Project BFF sat down with writer Mikki Kendall to talk about the friendships in her life.
Project BFF: Tell us a memorable experience with a friend when you were younger. Why has that always stuck with you?
Mikki: I used to be one of those very naïve, “my grandmother kept me close to home” kind of girls. I was a pleaser – because of family experience, I was always one of those girls who was trying to make everyone Not Fight. I was about 14 and at a daytime party at a friend’s house, and her parents weren’t home. There was a guy who was really trying to kind of push up on me, and a girl who was probably only five minutes older than me, literally two years at most, said to him, “Stay away from her.”
I was already drunk, and this guy had been trying to give me a drink, and she was really casual, but she was pissed at this guy trying to push up on a younger girl and make her drink. At first, I couldn’t figure out why she was so aggressive. Finally, to avoid it turning into a fight, I take a sip. It tastes like shit; it was the worst thing. And she looked at me: “Why are you trying to drink that?” I said, “So you wouldn’t fight.” She said, “It’s not your job to keep us from fighting.”
It sank into the back of my brain somewhere and germinated as my life policy going forward. I wish more girls and more girls, and their friends were really talking about this kind of thing. It is not your job to make everybody else get along. Looking back, it’s clear she probably saved me from several bad things in the moment. I’m not even sure she knew what those were – we were young enough that neither one of us really knew the full scope of what could happen. She just knew this guy was being a creep; and she wasn’t a pleaser. She was like: You’re not gonna do this creepy thing, go away.
And we were not close friends. We were, at best, frenemies. We’d gone to the same schools and knew the same people, but we weren’t that kind of friend. She was definitely kind of a mean girl, but I’ll be honest, as an adult looking back, mean girls saved my life. They taught me how to stop looking like such a dork, because my grandmother dressed me, and taught me the life skills necessary to be say, No, I’m not going along with this.
Project BFF: Do you feel like you have a best friend(s)?
Mikki: I don’t have a singular best friend, but through different stages of my life I’ve collected several really close friends, who I’ve been friends with for long enough that we have an agreement not to tell people how long we’ve known each other.
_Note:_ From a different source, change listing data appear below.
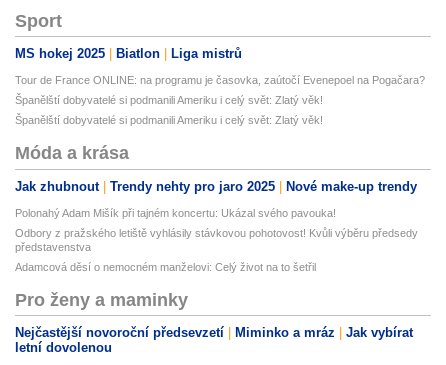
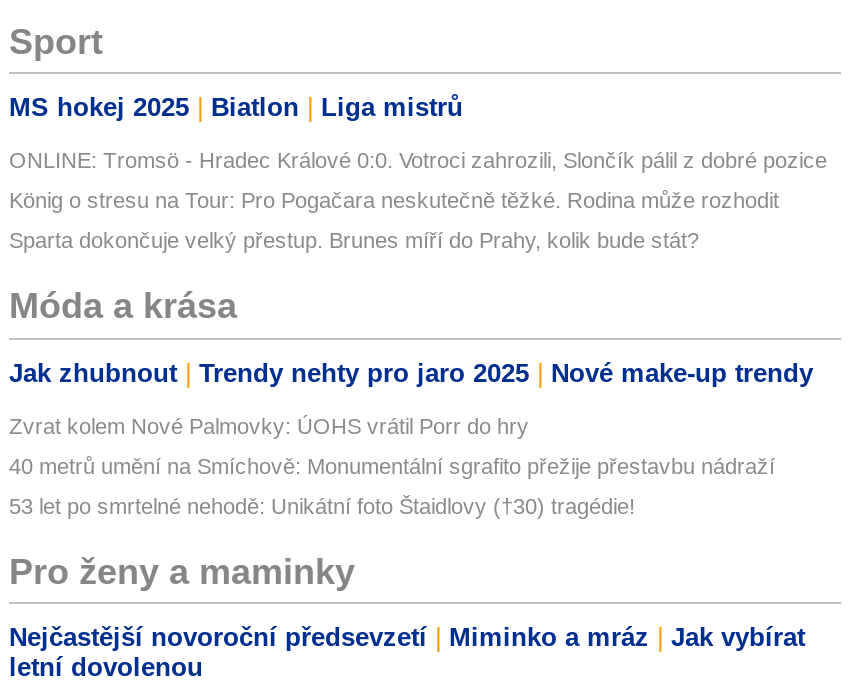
- Tour de France ONLINE: na programu je časovka, zaútočí Evenepoel na Pogačara?
+ ONLINE: Tromsö - Hradec Králové 0:0. Votroci zahrozili, Slončík pálil z dobré pozice

- Španělští dobyvatelé si podmanili Ameriku i celý svět: Zlatý věk!
+ König o stresu na Tour: Pro Pogačara neskutečně těžké. Rodina může rozhodit

- Španělští dobyvatelé si podmanili Ameriku i celý svět: Zlatý věk!
+ Sparta dokončuje velký přestup. Brunes míří do Prahy, kolik bude stát?

- Polonahý Adam Mišík při tajném koncertu: Ukázal svého pavouka!
+ Zvrat kolem Nové Palmovky: ÚOHS vrátil Porr do hry

- Odbory z pražského letiště vyhlásily stávkovou pohotovost! Kvůli výběru předsedy
- představenstva
+ 40 metrů umění na Smíchově: Monumentální sgrafito přežije přestavbu nádraží

- Adamcová děsí o nemocném manželovi: Celý život na to šetřil
+ 53 let po smrtelné nehodě: Unikátní foto Štaidlovy (†30) tragédie!
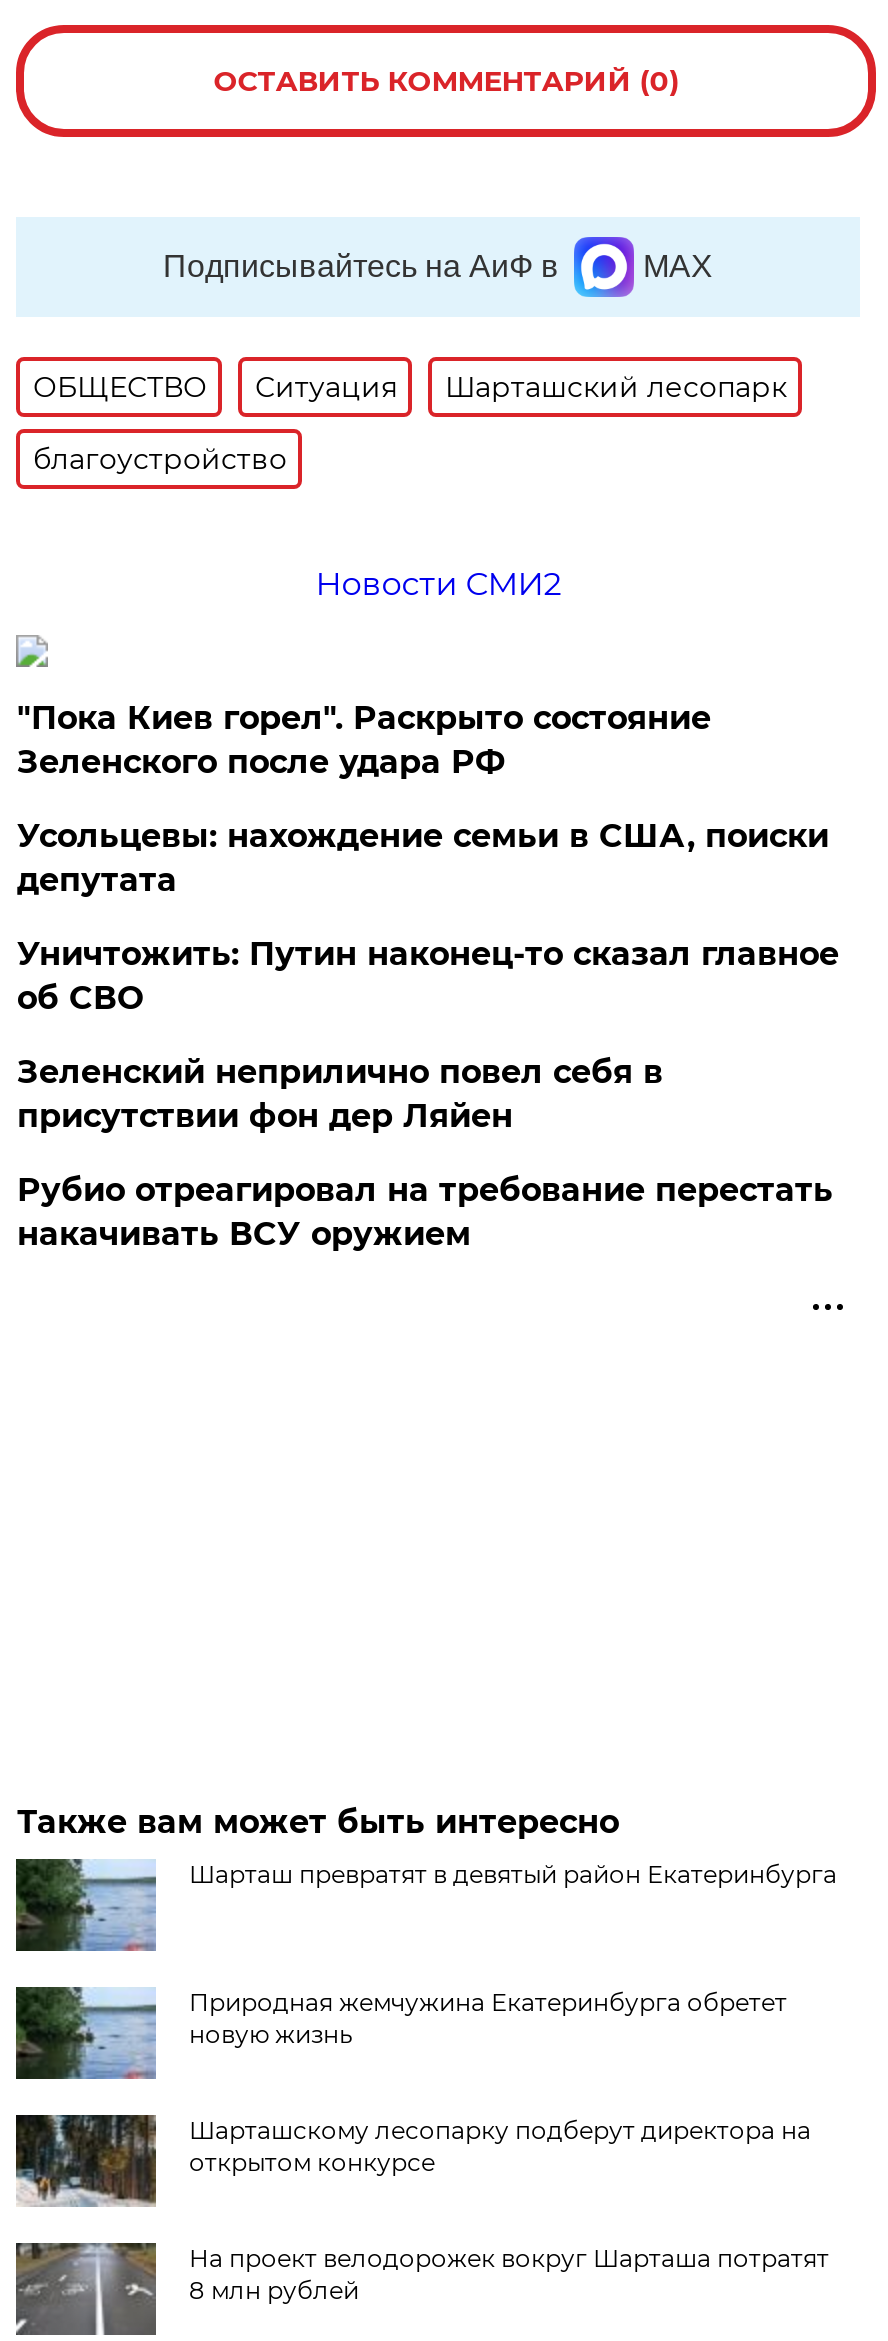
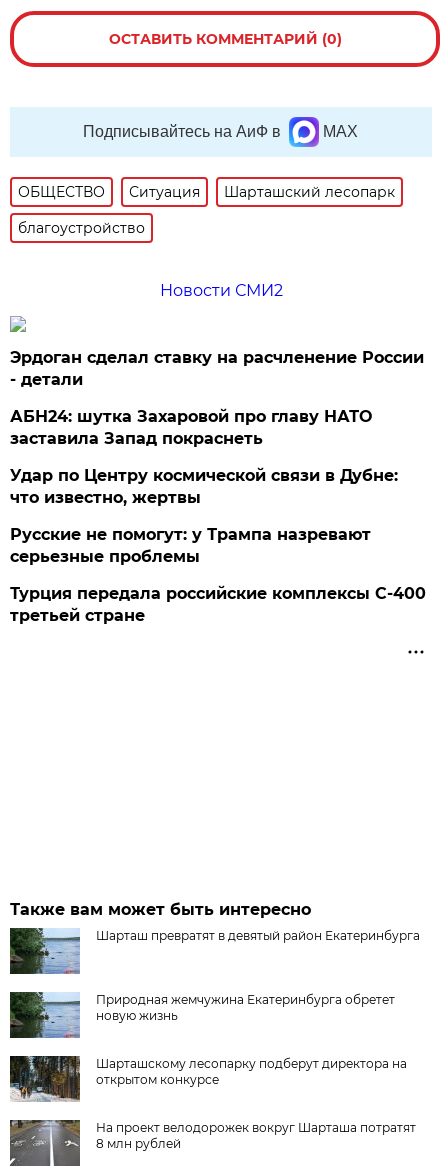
- "Пока Киев горел". Раскрыто состояние
- Зеленского после удара РФ
+ Эрдоган сделал ставку на расчленение России
+ - детали

- Усольцевы: нахождение семьи в США, поиски
- депутата
+ АБН24: шутка Захаровой про главу НАТО
+ заставила Запад покраснеть

- Уничтожить: Путин наконец-то сказал главное
- об СВО
+ Удар по Центру космической связи в Дубне:
+ что известно, жертвы

- Зеленский неприлично повел cебя в
- присутствии фон дер Ляйен
+ Русские не помогут: у Трампа назревают
+ серьезные проблемы

- Рубио отреагировал на требование перестать
- накачивать ВСУ оружием
+ Турция передала российские комплексы С-400
+ третьей стране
I’ve been really lucky. I have the version of friends that’s “found family,” where we have known each other through babies and illnesses and relationships and all kind of stuff. And we have a group chat that we have had for so long it predates Google chat.
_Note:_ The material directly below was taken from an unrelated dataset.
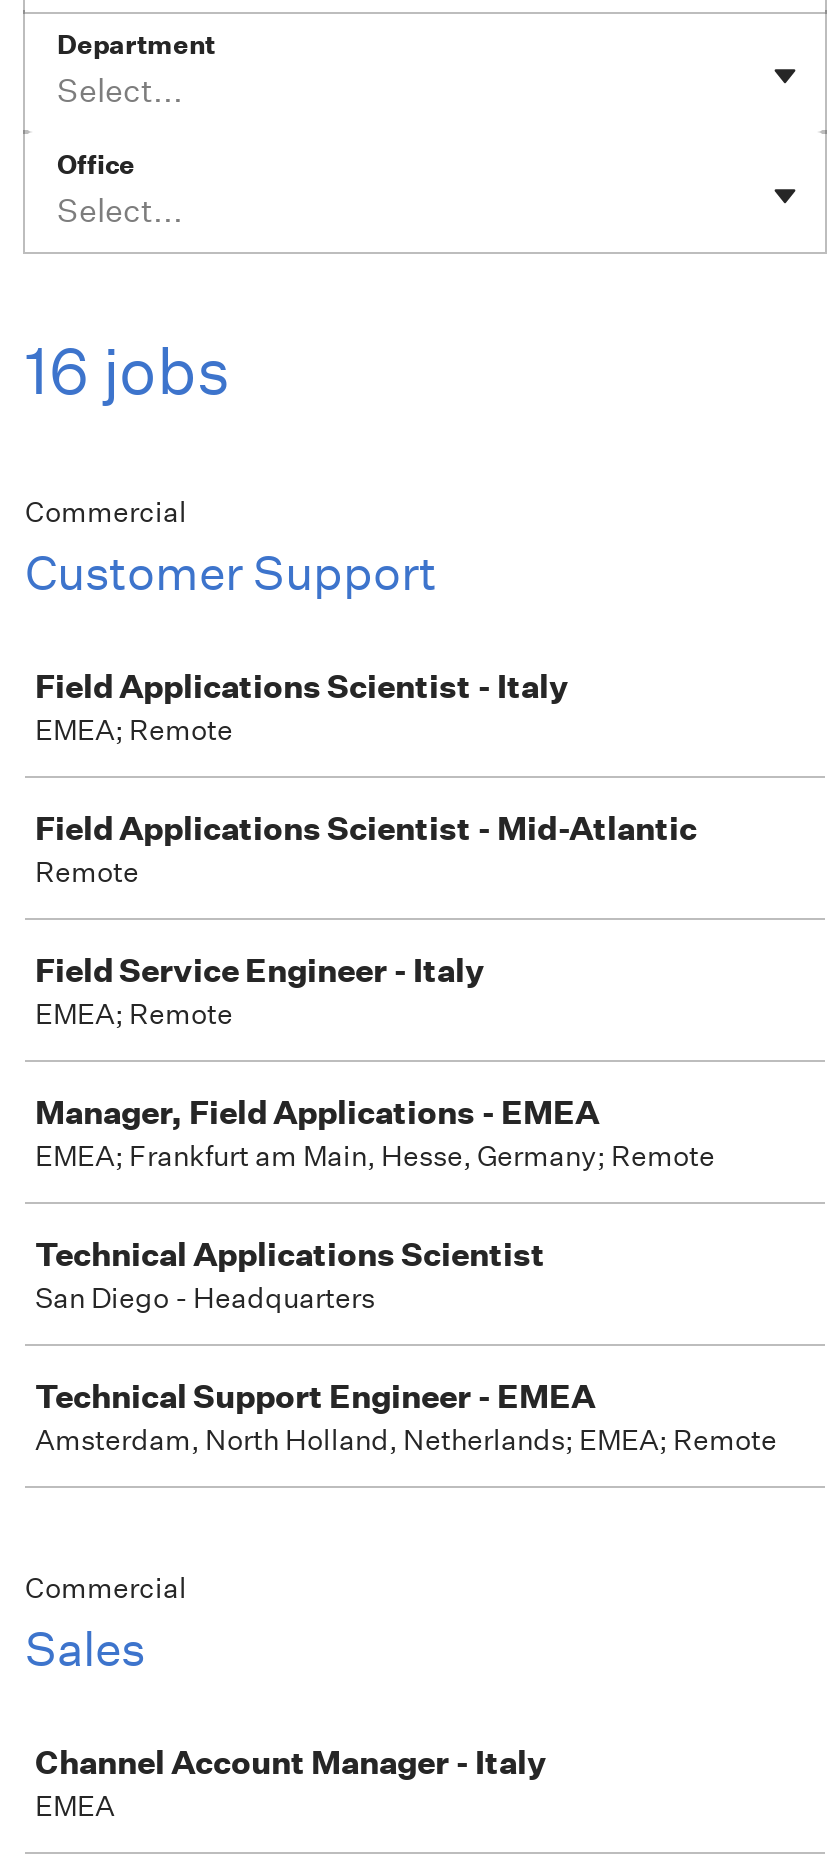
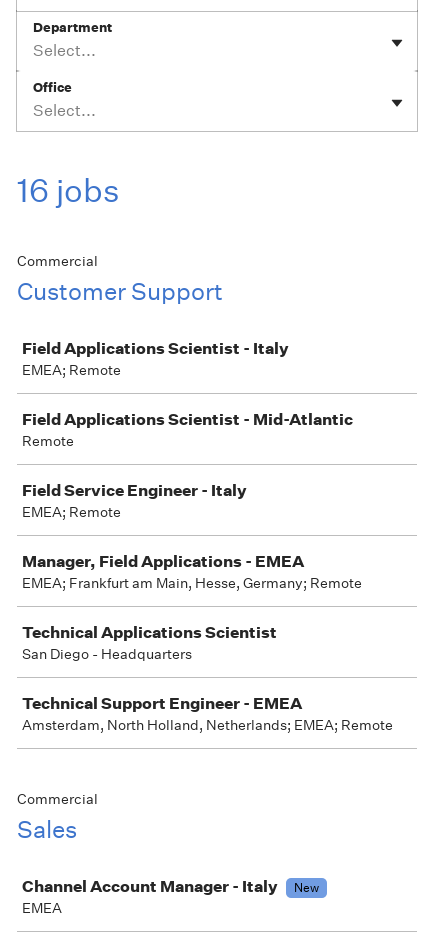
+ New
(Bonus: they have all been largely friendly with each other.)
I would say that they’re my best friends because we are each other’s voice of reason, we are each other’s cheer leading gallery sometimes we’re each other’s peanut gallery. Sometimes we are Statler and Waldorf for each other. They’re the people who will tell you when you’re right and when you’re wrong.
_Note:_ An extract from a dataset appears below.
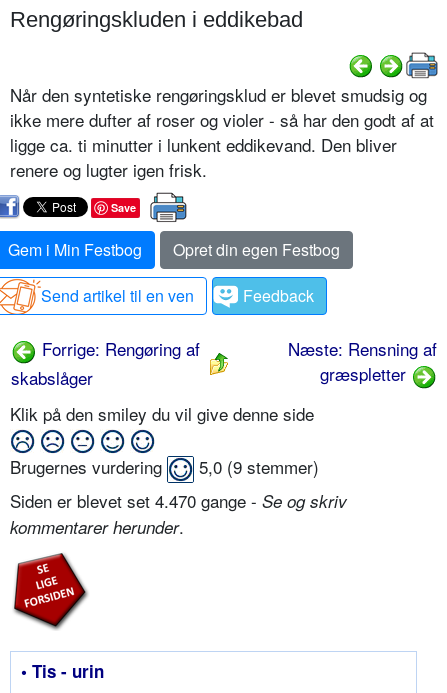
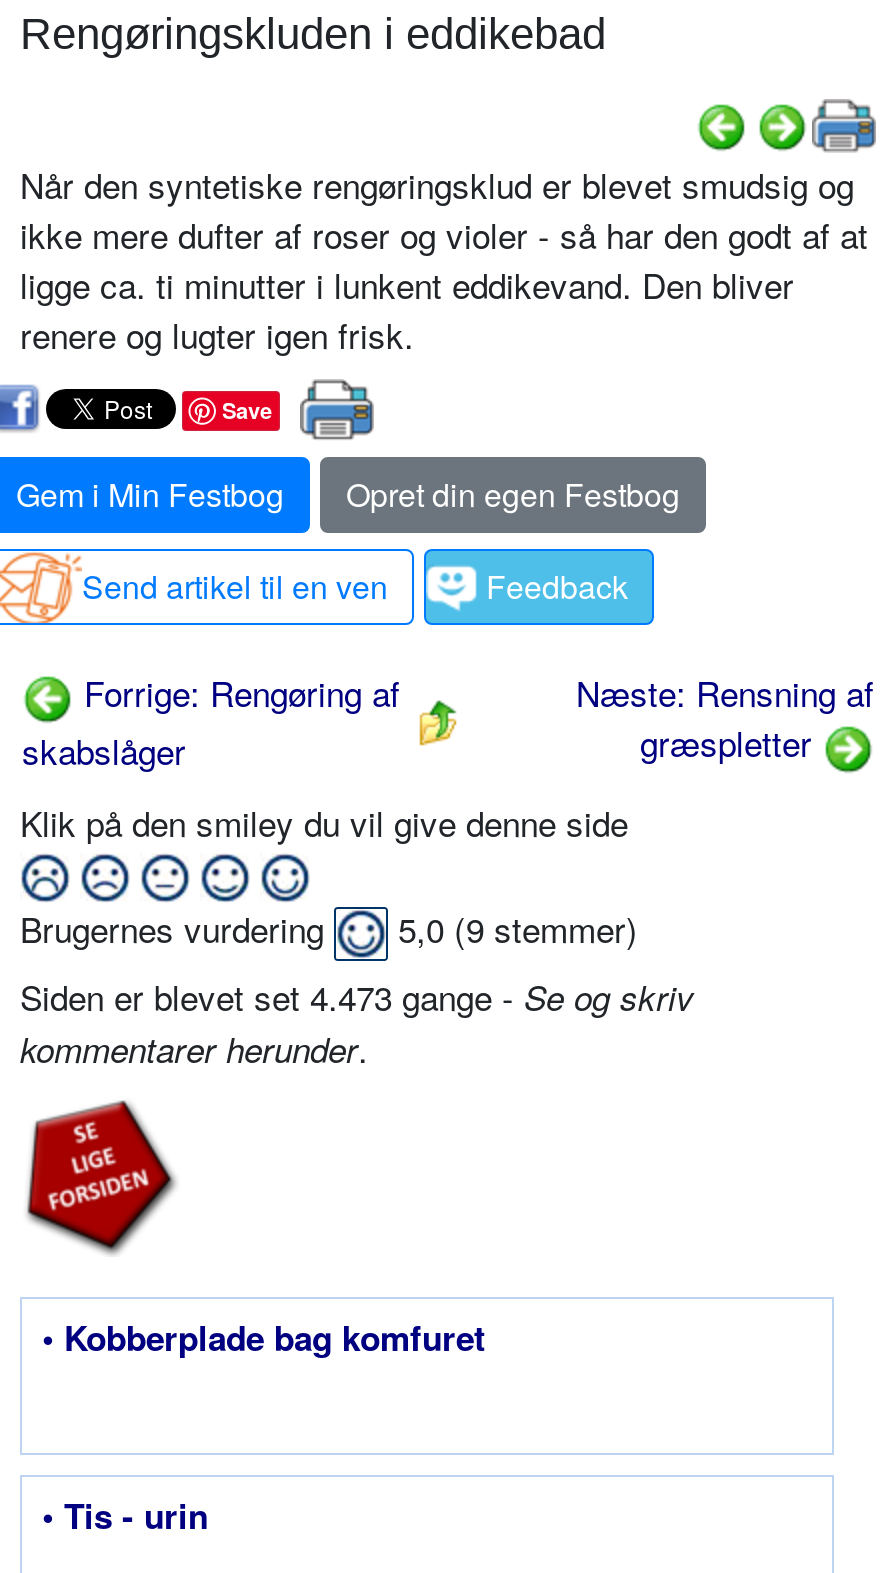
- Siden er blevet set 4.470 gange - Se og skriv
+ Siden er blevet set 4.473 gange - Se og skriv

+ • Kobberplade bag komfuret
Project BFF: How do your friends feel about your mission/career?
Mikki: I am really fortunate in that I generally have a group of friends who are happy doing what they do even if it’s not what I do. So many of my friends have suffered with me through rewrites – there are stages of the book process where I personally hate every word I’ve ever written and no longer want to look at it, and my friends are the people who say, “No, you have to do the thing.”
Or, because I am an inveterate over worker, I will over-schedule myself, and they’ll be the ones reminding me: “Hey, get some food.” “Take a nap.” “Say no to this.” “What the hell are you doing?” And we do that for each other. We all have relatively good but demanding careers – one’s a professor, one is a journalist – and are equally likely to work too much, so we try to keep each other from setting the house on fire.
Project BFF: Have you ever struggled with friendships?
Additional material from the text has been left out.